Sean Ward’s imagination is an arcade of noise, color, and endless
ideas chasing each other down and beating each other into submission. In
the past, his hyperreal sensibilities have run the gamut of everything
from performance art involving several guys humping a giant foam head to
Cabbage-Patch-like monsters made out of pantyhose to a faux volcano that
smoked out a gallery opening. Now he’s trying to buckle down that
energy on canvas with sublimely freakish portraits and interior landscapes
that wrestle between formal aesthetic beauty and horror movie madness.
His interest in the grotesque is more of a love of its limitless creative
potential than a testosterone-fueled fascination. “I like what
horror allows the figure to do ... you can rip the arm off and put it
somewhere completely different, disfigure the body,” he explained.
Ward is also interested in showing viewers that the world is flooded with
startling imagery and ideas found in everyday advertising: junk mail inserts,
store catalogs, product packaging. “There’s some kick-ass stuff
in that trash,” he once said.
For example, in Portraits 3 & 4 Ward excerpts a tiny picture
from the package of a Halloween mask purchased at K-mart and glorifies it
on a huge canvas with roaring detail. The result is a magnificent rock-star
zombie reminiscent of the character Sloth from the 1980s movie Goonies.
It is this type of content that epitomizes Ward’s work: funny,
intriguing, and gratuitous all at the same time, electrified by color, depth
and form. In Apparent Monster Hands, another image borrowed
from a Halloween costume, scaly green hands exude flesh-colored fingertips,
suggesting a human presence growing out of dimestore ugliness, an attempt
to grasp what we normally cast off as temporary or unattractive and somehow make it useful.

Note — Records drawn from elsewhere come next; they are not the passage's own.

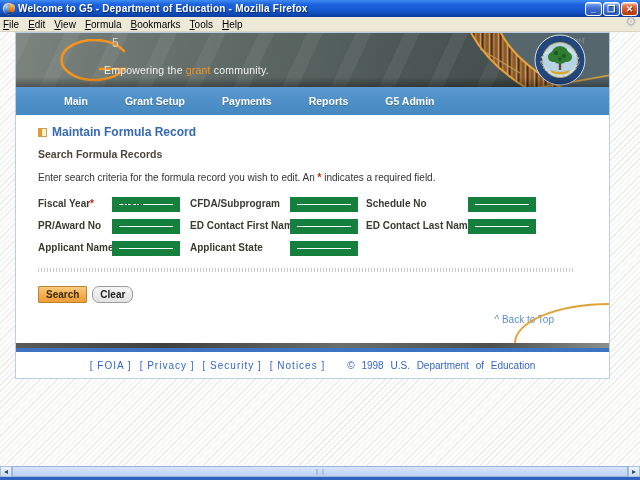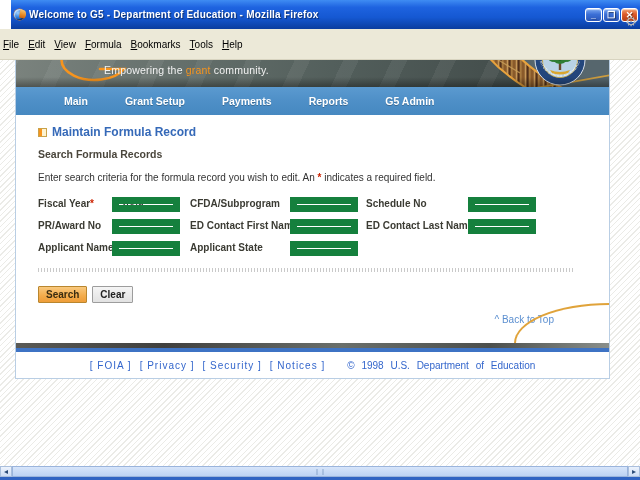--- a/index.html
+++ b/index.html
@@ -1,43 +1,43 @@
 <!DOCTYPE html>
 <html><head>
 <meta charset="utf-8">
 <style>
   * { margin:0; padding:0; box-sizing:border-box; }
   html,body { width:640px; height:480px; overflow:hidden; }
   body { font-family:"Liberation Sans", sans-serif; background:#fff; position:relative; }
 
   
   .titlebar {
-    height:29px; display:flex; align-items:center; padding:0 2px 0 3px;
+    height:17px; display:flex; align-items:center; padding:0 2px 0 3px;
     background:linear-gradient(180deg,#3f8cf3 0%,#1e63e0 25%,#1558d2 60%,#0b3d9e 100%);
     color:#fff; font-size:10px; font-weight:bold; letter-spacing:.2px;
-    text-shadow:1px 1px 1px rgba(0,0,0,.5); position:relative; z-index:30;margin-left:11px;
+    text-shadow:1px 1px 1px rgba(0,0,0,.5); position:relative; z-index:30;
   }
   .ff-icon { width:11px; height:11px; border-radius:50%; margin-right:4px; flex:0 0 auto;
     background:radial-gradient(circle at 35% 35%, #9ed0ff 0%, #2b7de0 45%, #0a3d8f 90%);
     box-shadow:inset -1px -1px 0 rgba(0,0,0,.4), inset 1px 1px 1px rgba(255,255,255,.7), 0 0 0 0.5px #e07b1f;
     position:relative;
   }
   .ff-icon::after{ content:""; position:absolute; right:-1px; top:0; width:7px; height:10px;
     border-radius:0 60% 60% 0; background:linear-gradient(200deg,#ffd27a 10%,#f08616 60%,#c2540a 95%);
     clip-path:polygon(20% 0,100% 20%,100% 100%,0 85%); opacity:.95; }
   .titlebar .title-text { flex:1 1 auto; white-space:nowrap; overflow:hidden; }
   .winbtns { display:flex; gap:1px; }
   .winbtn { width:17px; height:14px; border-radius:3px; border:1px solid #fff;
     font-size:9px; line-height:12px; text-align:center; color:#fff; font-weight:bold; cursor:default;
     background:linear-gradient(180deg,#7aa7f0 0%,#3b6fd6 45%,#2a56b8 100%);
     box-shadow:inset 0 1px 1px rgba(255,255,255,.6);
   }
   .winbtn.close { background:linear-gradient(180deg,#f0a070 0%,#dd5a2a 45%,#b33c12 100%); }
   .menubar {
-    height:31px; background:#ece9d8; border-bottom:1px solid #d8d4c0;
+    height:15px; background:#ece9d8; border-bottom:1px solid #d8d4c0;
     display:flex; align-items:center; gap:9px; padding-left:3px;
     font-size:10px; color:#000; position:relative; z-index:30;
   }
   .menu-item { display:inline-block; cursor:default; }
   .menu-item::first-letter { text-decoration:underline; }
   .throbber { position:absolute; right:3px; top:15px; font-size:13px; color:#b9b9b9; line-height:13px; z-index:31; }
 
   
   .viewport {
     position:absolute; left:0; top:30px; width:640px; height:436px; overflow:hidden;
@@ -87,21 +87,21 @@
   .fld { width:68px; height:15px; border:7px solid #15803d; font-size:10px;
     padding:0 2px; font-family:"Liberation Sans",sans-serif; background:#fff; }
 
   .dotted-sep { margin-top:12px; width:535px; height:4px;
     background:repeating-linear-gradient(90deg,#c9c9c9 0 1px,transparent 1px 3px); }
 
   .btn-row { margin-top:14px; display:flex; gap:5px; }
   .btn { height:17px; font-size:10px; font-weight:bold; padding:0 7px; cursor:pointer;
     font-family:"Liberation Sans",sans-serif; border:1px solid #999; border-radius:1px; color:#3a2c10; }
   .btn-search { background:linear-gradient(180deg,#f9c97e 0%,#f3ab4a 60%,#ee9d39 100%); border-color:#b9862e; }
-  .btn-clear { background:linear-gradient(180deg,#f5f5f5 0%,#e2e2e2 100%); color:#222; border-color:#9d9d9d; }
+  .btn-clear { background:linear-gradient(180deg,#f5f5f5 0%,#e2e2e2 100%); color:#222; border-color:#9d9d9d;border-radius:7px; }
 
   .back-top { position:absolute; right:55px; bottom:18px; font-size:10px; color:#5b8fd0;
     text-decoration:none; cursor:pointer; }
 
   .corner-img { position:absolute; right:0; bottom:0; width:95px; height:40px;
     border-top-left-radius:100% 100%;
     border-top:2px solid #e0a33a; border-left:2px solid #e0a33a;
     background:
       radial-gradient(ellipse 7px 5px at 22% 62%, #e06a1f 0 60%, transparent 65%),
       radial-gradient(ellipse 8px 5px at 42% 78%, #ef7c28 0 60%, transparent 65%),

With his unabashed love of accessible, disposable imagery and visual landfill,
Ward proves that you can never run out of ideas because they exist in the very
fabric that makes up our daily cultural landscapes.
Miles Neidinger

Neidinger shares Ward’s skill for making the mundane arresting. A
married father of two who works during the day as an electrician’s
apprentice, Neidinger’s daily life is seemingly steeped in American
ordinariness. In his job, he studies blueprints of cookie-cutter housing
developments. He lives in a townhome where his studio shares space with the laundry
machines in the basement. Yet it is a potent setting for mind-boggling work
that revolutionizes the functionality and visual perception of everyday objects.
Neidinger considers the way we categorize and assign meaning to the daily stuff
that drifts in and out of our lives, and then he incorporates intelligent appropriations
of objects and their industrial designs into graceful, otherworldly installations. In
his past works, his nimble precision turned coat hangers from Wal-mart into smooth,
spiraling tunnels that seductively curved around walls. Coffee stirrers were transformed
into remarkable symphonies of color solidified into touchable, pleasing lines. Now
he takes another generic item – aluminum foil – and uses it as a
sculptural material that draws remarkable shapes and forms into architectural space,
breaking open the complacency of an interior with a reality-bending mindscape. The
physicality of his work resides with sculpture, but its aesthetic feels more like
drawing. It is a creative act that is nothing short of astonishing.
All essays by Becca Ramspott, an arts writer who works in marketing and
communications at the Kemper Museum of Contemporary Art.